Materials provided section start

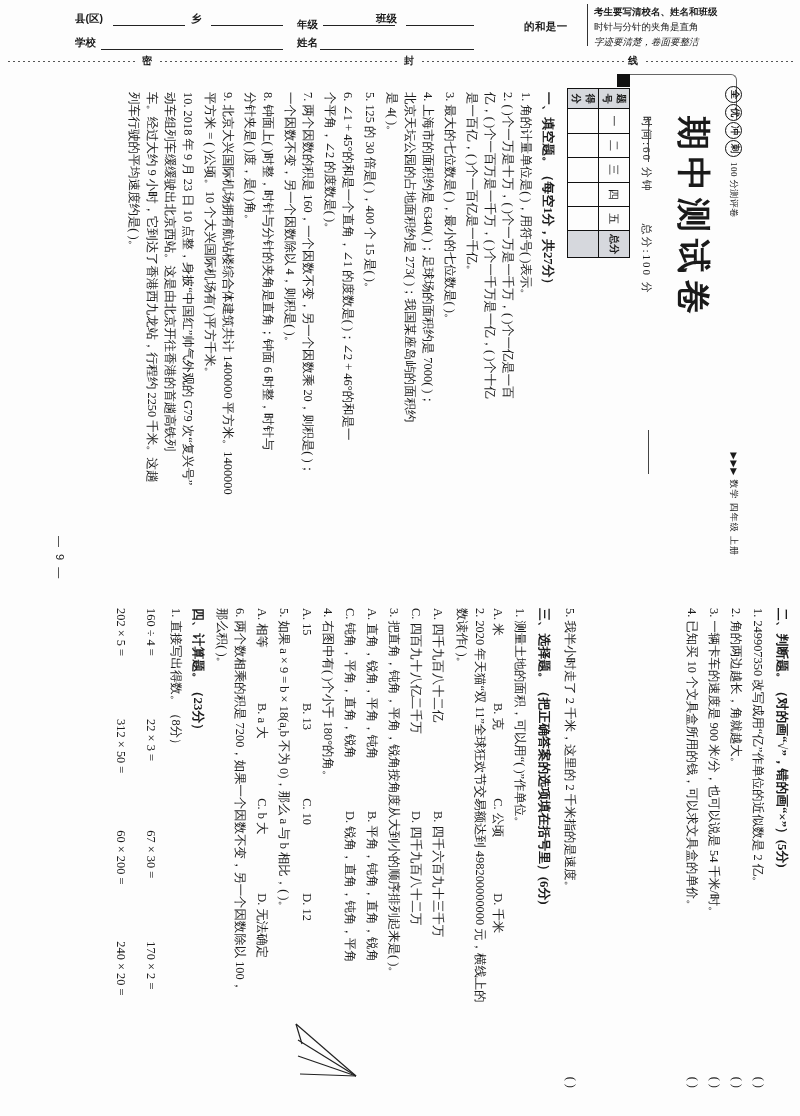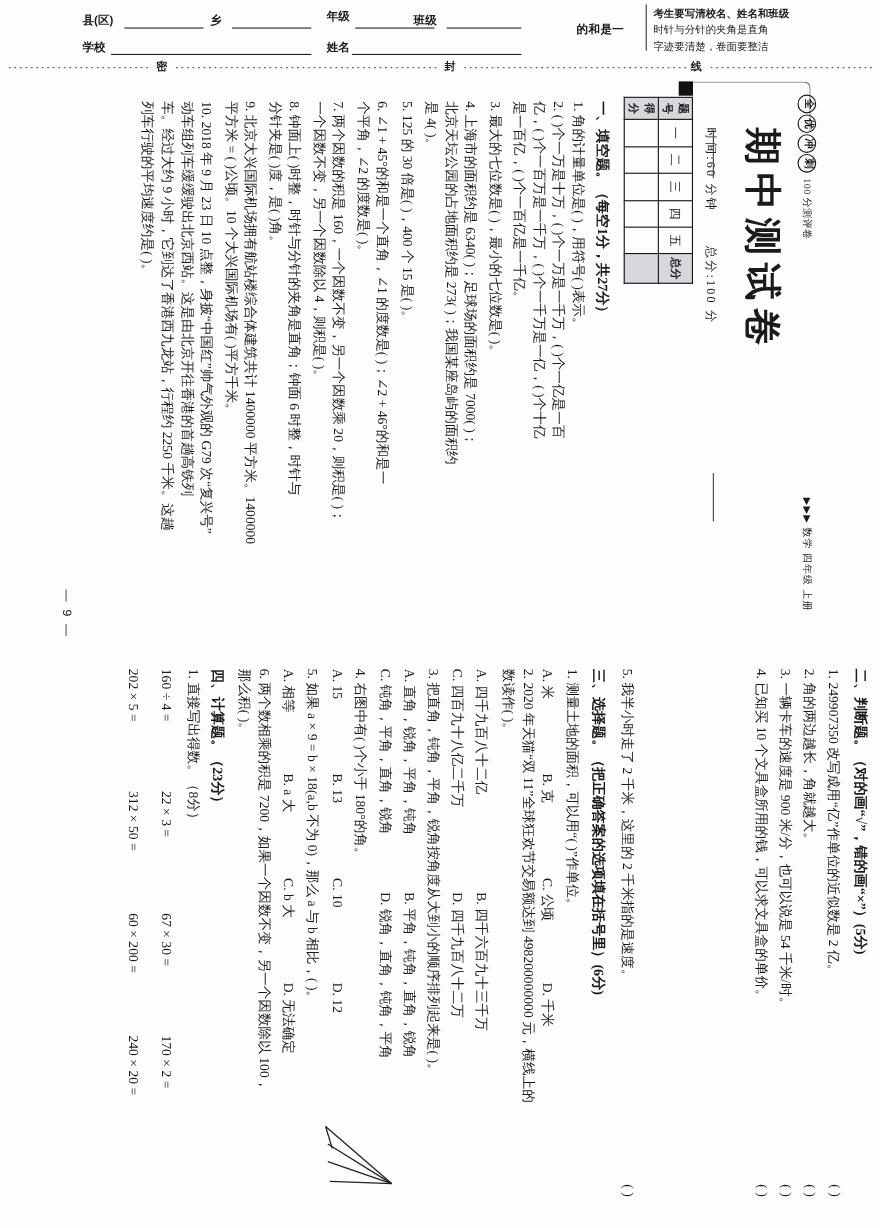--- a/index.html
+++ b/index.html
@@ -67,33 +67,33 @@
 
   <div class="idstrip">
     <div class="fld" style="left:75px;top:12px;">县(区)</div>
     <div class="ul" style="left:113px;top:24px;width:72px;"></div>
     <div class="fld" style="left:191px;top:12px;">乡</div>
     <div class="ul" style="left:211px;top:24px;width:72px;"></div>
 
     <div class="fld" style="left:75px;top:36px;">学校</div>
     <div class="ul" style="left:101px;top:48px;width:182px;"></div>
 
-    <div class="fld" style="left:297px;top:8px;">年级</div>
+    <div class="fld" style="left:297px;top:18px;">年级</div>
     <div class="ul" style="left:323px;top:24px;width:72px;"></div>
     <div class="fld" style="left:376px;top:12px;">班级</div>
     <div class="ul" style="left:406px;top:24px;width:68px;"></div>
 
     <div class="fld" style="left:297px;top:36px;">姓名</div>
     <div class="ul" style="left:320px;top:48px;width:154px;"></div>
 
     <div class="notice-label">的和是一</div>
     <div class="notice-bar"></div>
     <div class="notice-line" style="top:6px;font-weight:bold;">考生要写清校名、姓名和班级</div>
     <div class="notice-line" style="top:21px;">时针与分针的夹角是直角</div>
-    <div class="notice-line" style="top:36px;">字迹要清楚，卷面要整洁</div>
+    <div class="notice-line" style="top:36px;font-style:italic;">字迹要清楚，卷面要整洁</div>
   </div>
 
   <div class="sealrow">
     <div class="dots" style="left:8px;width:130px;"></div>
     <div class="sealch" style="left:142px;">密</div>
     <div class="dots" style="left:160px;width:240px;"></div>
     <div class="sealch" style="left:404px;">封</div>
     <div class="dots" style="left:422px;width:202px;"></div>
     <div class="sealch" style="left:628px;">线</div>
     <div class="dots" style="left:646px;width:148px;"></div>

Materials provided section end

#### Task:
Could the entries above be written out word for word, pictures excluded?

#### Exercise output:
--- a/index.html
+++ b/index.html
@@ -67,33 +67,33 @@
 
   <div class="idstrip">
     <div class="fld" style="left:75px;top:12px;">县(区)</div>
     <div class="ul" style="left:113px;top:24px;width:72px;"></div>
     <div class="fld" style="left:191px;top:12px;">乡</div>
     <div class="ul" style="left:211px;top:24px;width:72px;"></div>
 
     <div class="fld" style="left:75px;top:36px;">学校</div>
     <div class="ul" style="left:101px;top:48px;width:182px;"></div>
 
-    <div class="fld" style="left:297px;top:8px;">年级</div>
+    <div class="fld" style="left:297px;top:18px;">年级</div>
     <div class="ul" style="left:323px;top:24px;width:72px;"></div>
     <div class="fld" style="left:376px;top:12px;">班级</div>
     <div class="ul" style="left:406px;top:24px;width:68px;"></div>
 
     <div class="fld" style="left:297px;top:36px;">姓名</div>
     <div class="ul" style="left:320px;top:48px;width:154px;"></div>
 
     <div class="notice-label">的和是一</div>
     <div class="notice-bar"></div>
     <div class="notice-line" style="top:6px;font-weight:bold;">考生要写清校名、姓名和班级</div>
     <div class="notice-line" style="top:21px;">时针与分针的夹角是直角</div>
-    <div class="notice-line" style="top:36px;">字迹要清楚，卷面要整洁</div>
+    <div class="notice-line" style="top:36px;font-style:italic;">字迹要清楚，卷面要整洁</div>
   </div>
 
   <div class="sealrow">
     <div class="dots" style="left:8px;width:130px;"></div>
     <div class="sealch" style="left:142px;">密</div>
     <div class="dots" style="left:160px;width:240px;"></div>
     <div class="sealch" style="left:404px;">封</div>
     <div class="dots" style="left:422px;width:202px;"></div>
     <div class="sealch" style="left:628px;">线</div>
     <div class="dots" style="left:646px;width:148px;"></div>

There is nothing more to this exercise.